When they finally got him out of his cell, prison staff discovered Lockett was suffering from self-inflicted wounds to his arms, and they found razor blades from a prison-issued safety razor and a homemade rope inside his cell. The report offers other evidence that suggests Lockett was preparing for suicide: About six weeks before his execution, Lockett had been suspected of hoarding hydroxyzine, an anti-anxiety medication he’d been prescribed. After he died, an autopsy showed potentially toxic levels of the drug in his system, suggesting he also attempted an overdose before he was executed.
Lockett was treated in the emergency room for the wounds on his arms. For much of the rest of the day, he seems to have been on suicide watch to prevent him from dying prematurely. He refused every meal, and he also refused to talk to his lawyers. Toward the end of the day, a mental-health staff member met with him, and then near 5 p.m., officers put him in the shower—hoping for a clean kill, if not a quiet one, perhaps.
At 5:22 p.m., the “strap-down team” lashed Lockett to the gurney, where a doctor and paramedic would spend nearly an hour trying to stick a catheter in one of his veins. According to the new report, Lockett told the paramedic he’d spent the past three days trying to dehydrate himself, as dehydration can make it difficult for an IV to be inserted. An autopsy later showed that he failed in that regard.

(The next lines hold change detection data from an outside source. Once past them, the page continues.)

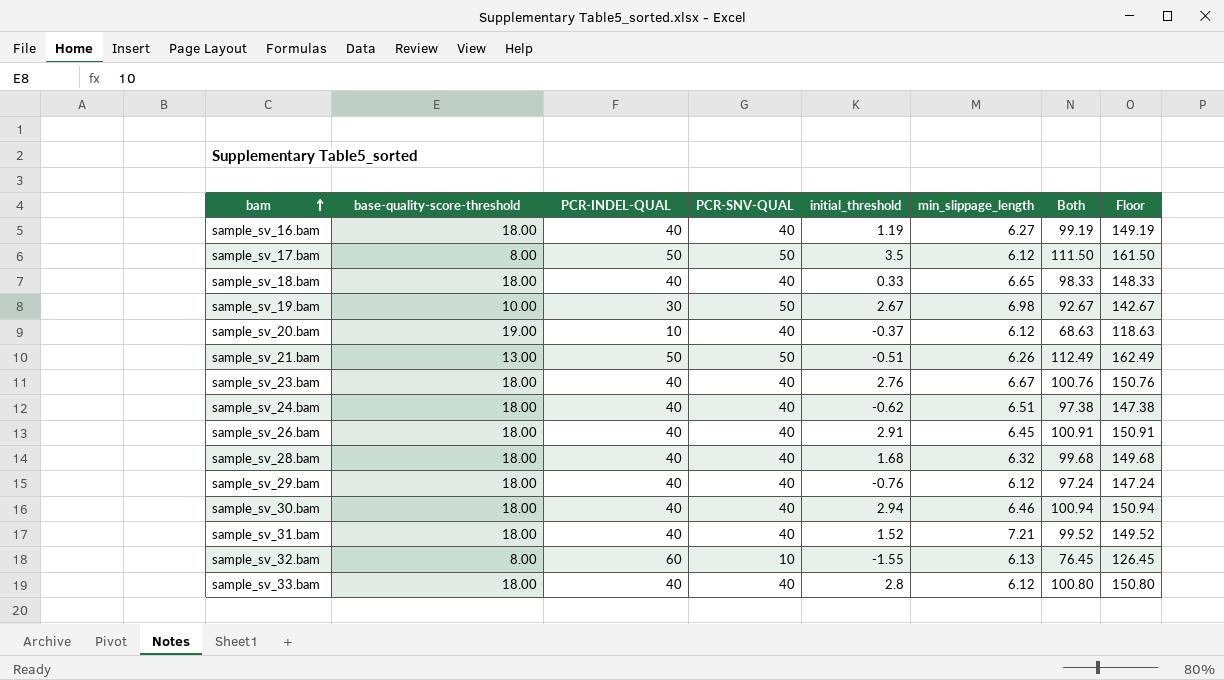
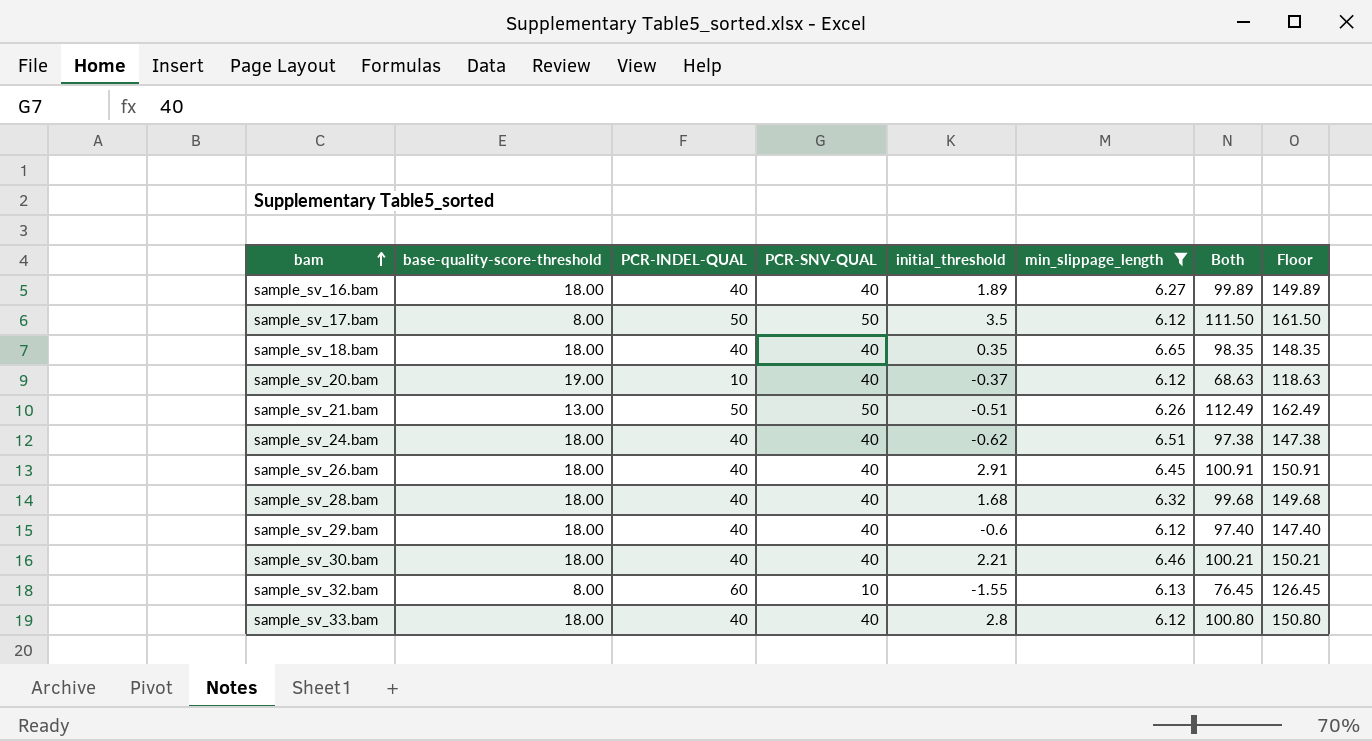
filter: none -> min_slippage_length <= 6.65
sample_sv_16.bam | initial_threshold: 1.19 -> 1.89
sample_sv_16.bam | Both: 99.19 -> 99.89
sample_sv_16.bam | Floor: 149.19 -> 149.89
sample_sv_18.bam | initial_threshold: 0.33 -> 0.35
sample_sv_18.bam | Both: 98.33 -> 98.35
sample_sv_18.bam | Floor: 148.33 -> 148.35
sample_sv_29.bam | initial_threshold: -0.76 -> -0.6
sample_sv_29.bam | Both: 97.24 -> 97.40
sample_sv_29.bam | Floor: 147.24 -> 147.40
sample_sv_30.bam | initial_threshold: 2.94 -> 2.21
sample_sv_30.bam | Both: 100.94 -> 100.21
sample_sv_30.bam | Floor: 150.94 -> 150.21

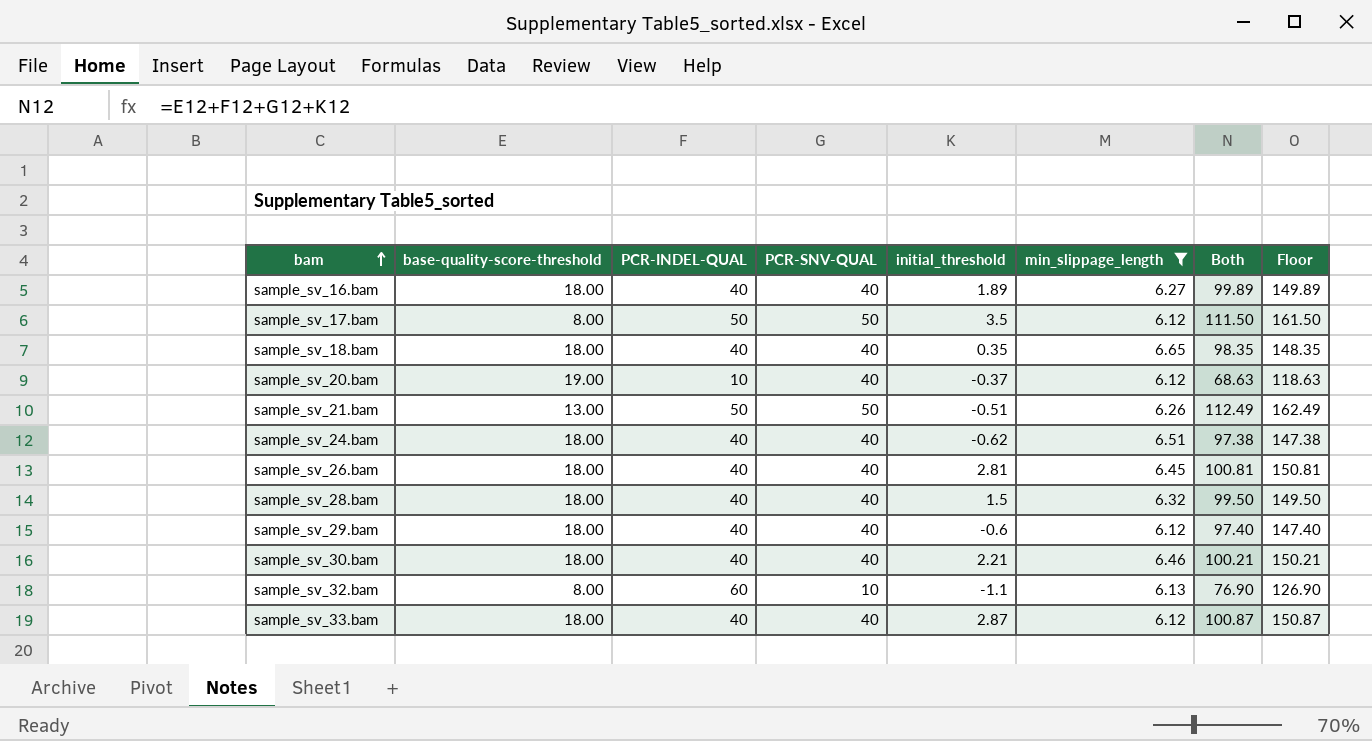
sample_sv_26.bam | initial_threshold: 2.91 -> 2.81
sample_sv_26.bam | Both: 100.91 -> 100.81
sample_sv_26.bam | Floor: 150.91 -> 150.81
sample_sv_28.bam | initial_threshold: 1.68 -> 1.5
sample_sv_28.bam | Both: 99.68 -> 99.50
sample_sv_28.bam | Floor: 149.68 -> 149.50
sample_sv_32.bam | initial_threshold: -1.55 -> -1.1
sample_sv_32.bam | Both: 76.45 -> 76.90
sample_sv_32.bam | Floor: 126.45 -> 126.90
sample_sv_33.bam | initial_threshold: 2.8 -> 2.87
sample_sv_33.bam | Both: 100.80 -> 100.87
sample_sv_33.bam | Floor: 150.80 -> 150.87

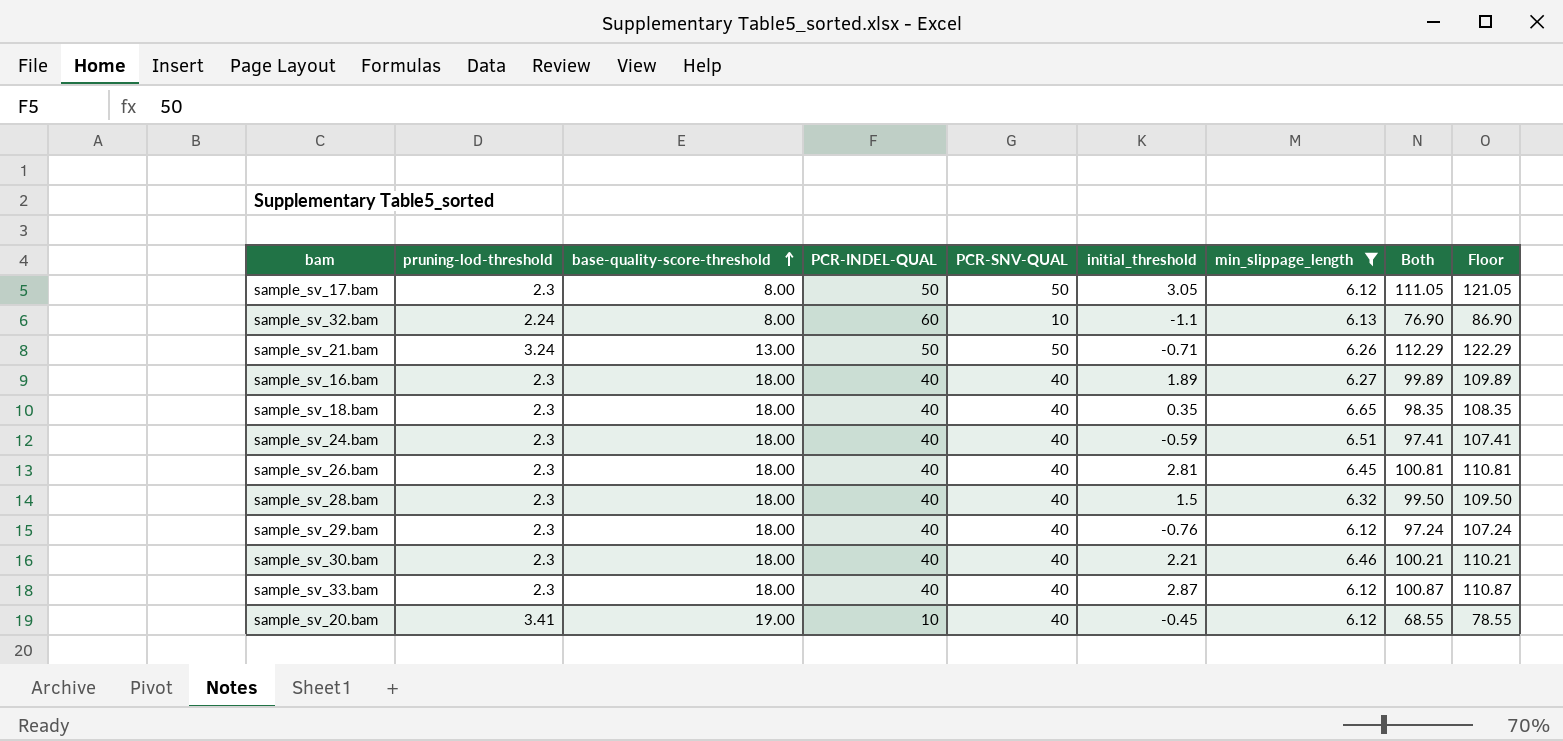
row order: bam ascending -> base-quality-score-threshold ascending
column pruning-lod-threshold | position: none -> 2
column Floor | formula: [Both] + 50 -> [Both] + 10
sample_sv_17.bam | initial_threshold: 3.5 -> 3.05
sample_sv_17.bam | Both: 111.50 -> 111.05
sample_sv_21.bam | initial_threshold: -0.51 -> -0.71
sample_sv_21.bam | Both: 112.49 -> 112.29
sample_sv_24.bam | initial_threshold: -0.62 -> -0.59
sample_sv_24.bam | Both: 97.38 -> 97.41
sample_sv_29.bam | initial_threshold: -0.6 -> -0.76
sample_sv_29.bam | Both: 97.40 -> 97.24
sample_sv_20.bam | initial_threshold: -0.37 -> -0.45
sample_sv_20.bam | Both: 68.63 -> 68.55

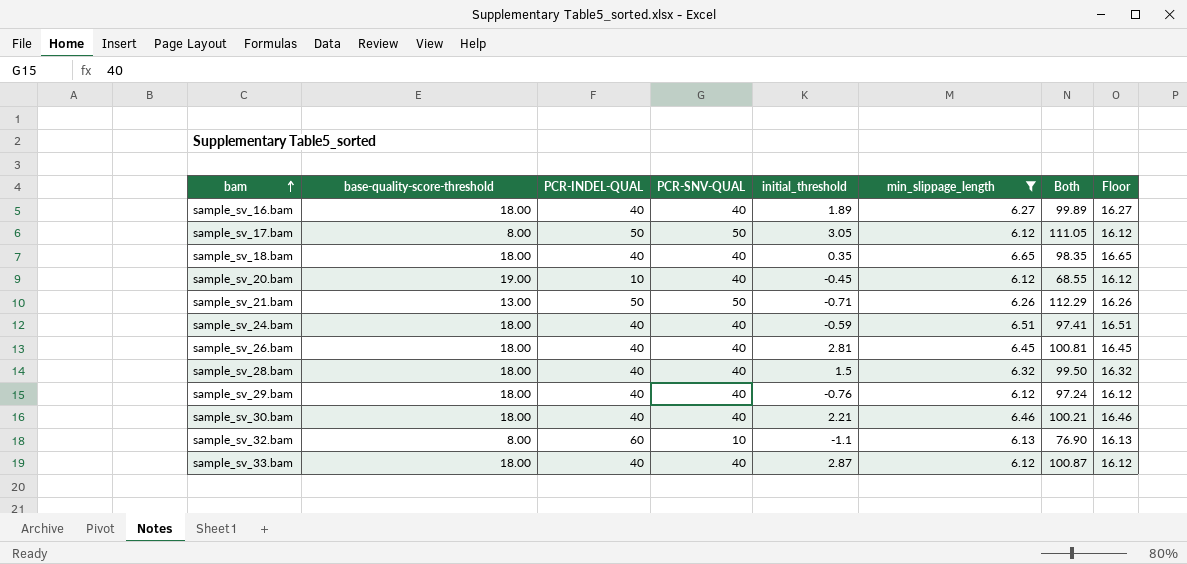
row order: base-quality-score-threshold ascending -> bam ascending
column pruning-lod-threshold | position: 2 -> none
column Floor | formula: [Both] + 10 -> [min_slippage_length] + 10

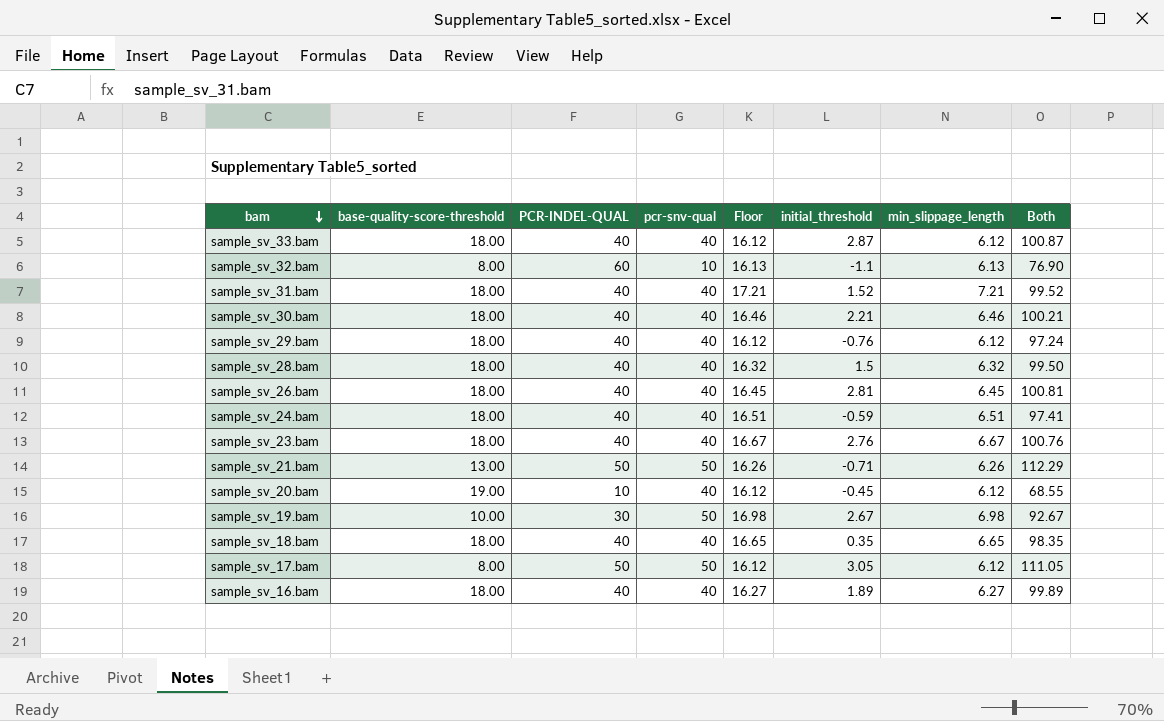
filter: min_slippage_length <= 6.65 -> none
row order: bam ascending -> bam descending
column name: PCR-SNV-QUAL -> pcr-snv-qual
column Floor | position: 8 -> 5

Even so, the medical team was utterly unable to figure out how to get the lethal drugs into Lockett. The description of the multiple attempts to insert an IV in one of Lockett’s veins is enough to give any blood donor nightmares. A paramedic stuck a needle into Lockett’s veins in his left arm three different times, three times in his right arm, and twice in his right foot. The doctor tried his jugular vein and then Lockett’s subclavian vein in his chest. All of it failed to produce a working IV line.
Finally they cut open Lockett’s underwear, sliced open his groin and put a catheter in the femoral vein, with a needle that was at least an inch too short to do the job properly. Missing from the report is any indication of what Lockett was doing during all this activity. The blinds to the execution chamber were closed for all of it, so there were no outside witnesses. There is apparently video of his Tasing, and his refusal of meals, but none of the execution. But the description of the multiple failed IV insertions, and the report’s conclusion that the execution team lacked proper training to ensure a humane death, suggest Lockett might have wished his suicide attempts had been successful.

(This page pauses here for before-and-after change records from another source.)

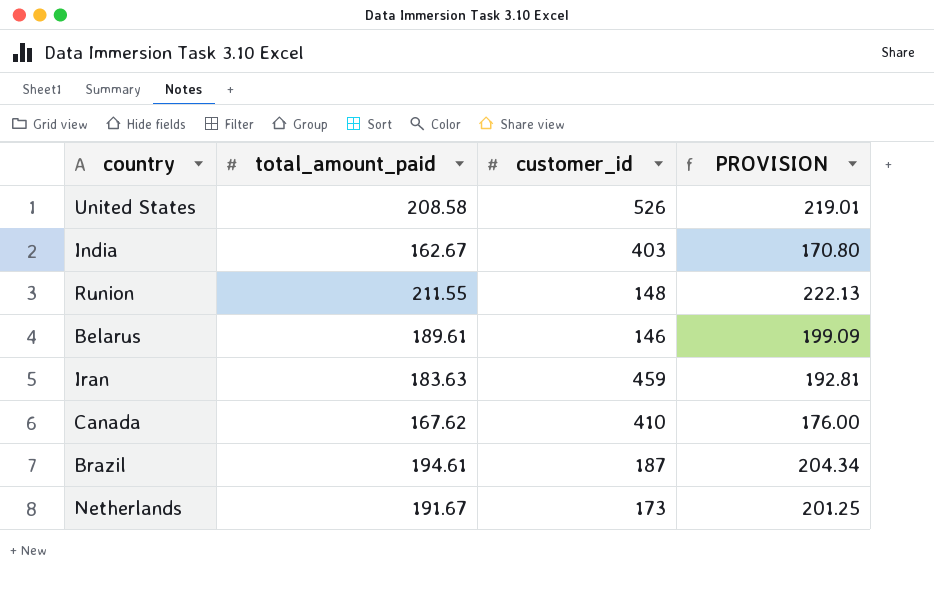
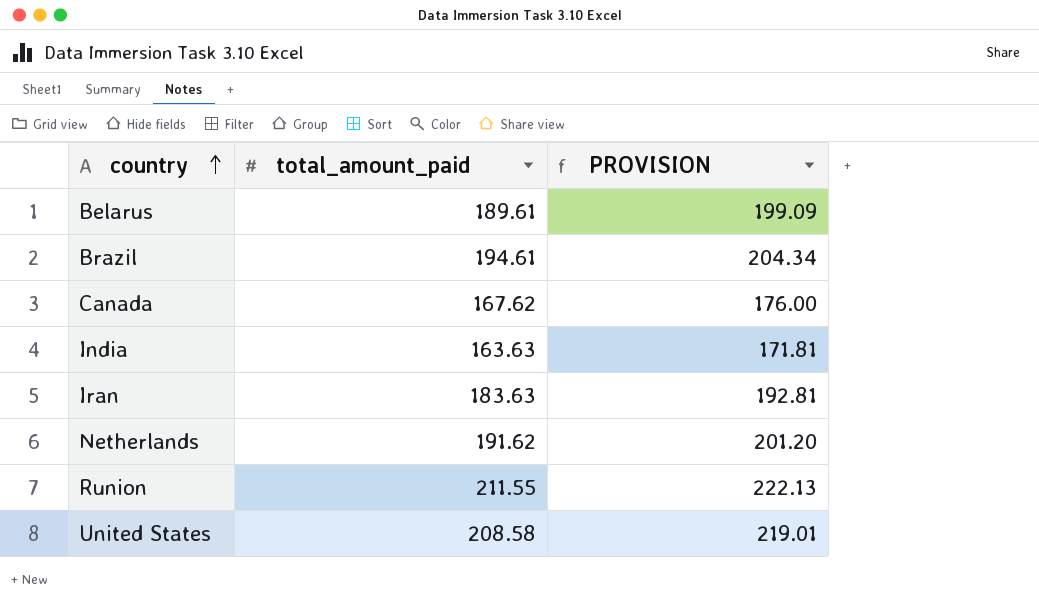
row order: none -> country ascending
column customer_id | position: 3 -> none
India | total_amount_paid: 162.67 -> 163.63
India | PROVISION: 170.80 -> 171.81
Netherlands | total_amount_paid: 191.67 -> 191.62
Netherlands | PROVISION: 201.25 -> 201.20

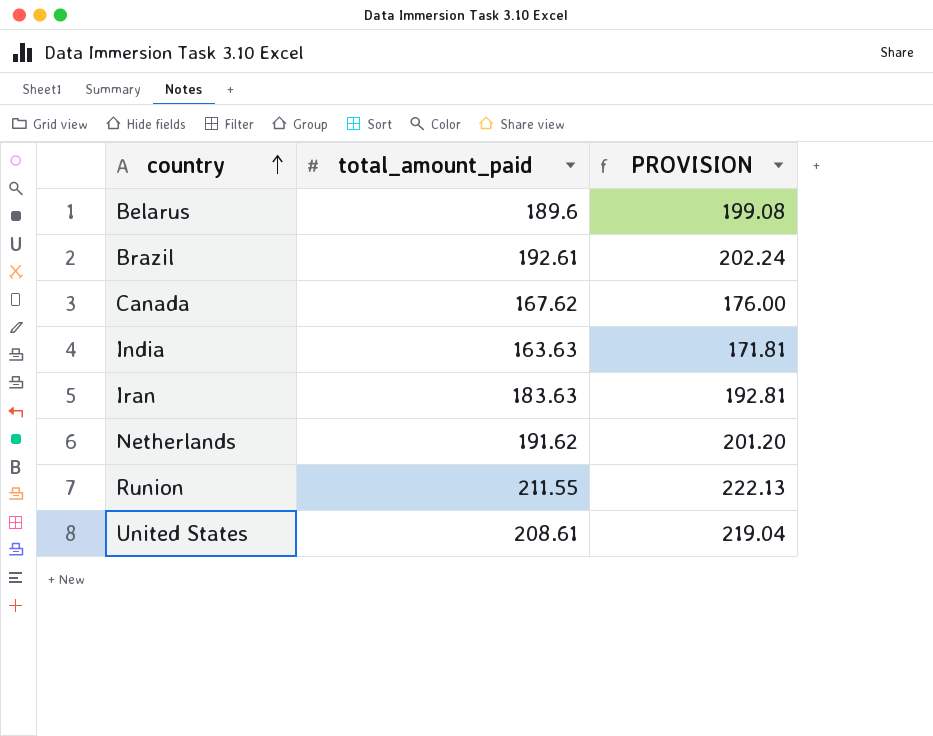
Belarus | total_amount_paid: 189.61 -> 189.6
Belarus | PROVISION: 199.09 -> 199.08
Brazil | total_amount_paid: 194.61 -> 192.61
Brazil | PROVISION: 204.34 -> 202.24
United States | total_amount_paid: 208.58 -> 208.61
United States | PROVISION: 219.01 -> 219.04

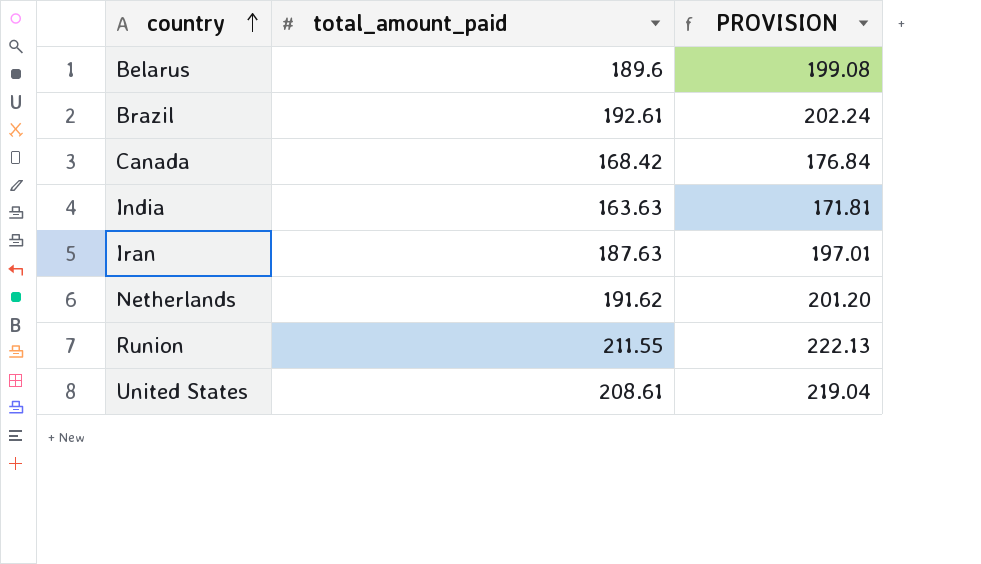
Canada | total_amount_paid: 167.62 -> 168.42
Canada | PROVISION: 176.00 -> 176.84
Iran | total_amount_paid: 183.63 -> 187.63
Iran | PROVISION: 192.81 -> 197.01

At 6:23, the executioners started administering the sedative midazolam, a drug never used in Oklahoma before but one tied to botched executions in other states. After seven minutes, Lockett was declared unconscious and executioners administered a paralytic and potassium bromide to stop his heart.
That’s when Lockett started to move and make sounds and officials realized something was wrong. The head of the prison system herself peeked under the sheet and, according to the new report, saw blood and fluid on Lockett’s groin. The doctor observed that Lockett had a swelling “larger than a golf ball,” according to the report. The catheter had either missed or punctured the vein and the drugs weren’t flowing into his bloodstream. The doctor tried to stick another catheter in Lockett’s other femoral vein but failed. Officials then tried to stop the execution, though they didn’t start any lifesaving efforts. Lockett eventually died at 7:06 p.m., in then one of the longest executions in American history.
Lockett was a murderer. He abducted a 19-year-old girl, shot her, and then watched as his accomplice buried her alive. He knew he was going to die for his crimes. But it’s clear he didn’t want to die like this.